Neben den wichtigsten Programmen zur Kontrolle des Bürgers – denn als solche kann sie angesehen werden – gibt es auch Unternehmungen, das Internet als solches seiner Freiheit und seiner ursprünglichen Intention zu berauben. Dabei werden besonders in diesen Programmen wirtschaftliche Interessen vorangestellt, der Mensch rückt als soziales und freies Wesen zunehmend in den Hintergrund. Auch nationale Lösungen stoßen dabei auf einen Haken: Die weltweite Vernetzung führt dazu, dass auch individuelle Staatenlösungen Bürger anderer Nationen betreffen – siehe ACTA.

INDECT

Das als Forschungsprojekt geltende EU-weite Projekt INDECT ist im Gegensatz zu PRISM eher weniger bekannt.
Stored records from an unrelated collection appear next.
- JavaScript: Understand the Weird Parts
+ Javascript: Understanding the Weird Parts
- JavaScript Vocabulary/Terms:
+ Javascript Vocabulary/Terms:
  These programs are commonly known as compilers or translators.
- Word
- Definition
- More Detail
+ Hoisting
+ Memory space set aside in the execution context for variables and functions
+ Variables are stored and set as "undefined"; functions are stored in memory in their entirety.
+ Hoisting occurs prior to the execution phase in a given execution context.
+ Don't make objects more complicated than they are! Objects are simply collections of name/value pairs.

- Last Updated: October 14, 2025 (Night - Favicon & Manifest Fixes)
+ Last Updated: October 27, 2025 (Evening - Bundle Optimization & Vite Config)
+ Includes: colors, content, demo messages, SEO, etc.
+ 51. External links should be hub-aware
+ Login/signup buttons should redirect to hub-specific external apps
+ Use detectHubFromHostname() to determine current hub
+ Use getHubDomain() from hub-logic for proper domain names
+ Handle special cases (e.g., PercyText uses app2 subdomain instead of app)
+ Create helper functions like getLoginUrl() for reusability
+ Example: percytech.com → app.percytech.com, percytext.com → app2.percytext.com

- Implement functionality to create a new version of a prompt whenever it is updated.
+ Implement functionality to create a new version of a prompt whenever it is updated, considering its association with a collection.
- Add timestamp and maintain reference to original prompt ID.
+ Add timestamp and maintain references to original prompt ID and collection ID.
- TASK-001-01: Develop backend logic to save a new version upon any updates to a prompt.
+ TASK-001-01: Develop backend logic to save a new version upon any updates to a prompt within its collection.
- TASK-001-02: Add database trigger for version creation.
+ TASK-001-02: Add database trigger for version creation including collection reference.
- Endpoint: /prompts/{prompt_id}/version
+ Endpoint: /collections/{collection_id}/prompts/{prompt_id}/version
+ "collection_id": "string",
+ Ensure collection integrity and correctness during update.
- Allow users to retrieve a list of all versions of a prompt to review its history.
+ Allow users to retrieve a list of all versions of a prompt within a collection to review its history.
Es ist zwar nicht streng geheim, doch kommuniziert wird darüber nur sehr wenig. Das Informationssystem soll Überwachung, Suche und Erfassung für die Sicherheit von Bürgern in städtischer Umgebung unterstützen. Auch Österreich – oder zumindest einige Institutionen – sind in das Projekt involviert.

"Abnormales Verhalten"

Konkret geht es bei INDECT darum, frühzeitig terroristische Bedrohungen durch „abnormales Verhalten" von Bürgern zu entlarven. Dabei werden verschiedensten Datenbanken abgeglichen, um Informationen über Personen zu erhalten. Diese Datenbanken sollen unter anderem aus Polizei-Registern bestehen und auch auf soziale Netzwerke zugreifen.

Keine konkrete Antwort

Eine Anfrage der Grünen an das Innenministerium, die klären sollte, inwieweit Österreich in das Projekt involviert ist, wurde im Dezember 2012 von Innenministerin Johanna Mikl-Leitner beantwortet: Das Innenministerium sei an dem Projekt nicht beteiligt. "Die Beantwortung dieser Fragen fällt daher nicht in den Vollzugsbereich des Bundesministeriums für Inneres", so Mikl-Leitner. Zudem seien Meinungen und Einschätzungen nicht Gegenstand des parlamentarischen Interpellationsrechtes, meint die Innenministerin weiter.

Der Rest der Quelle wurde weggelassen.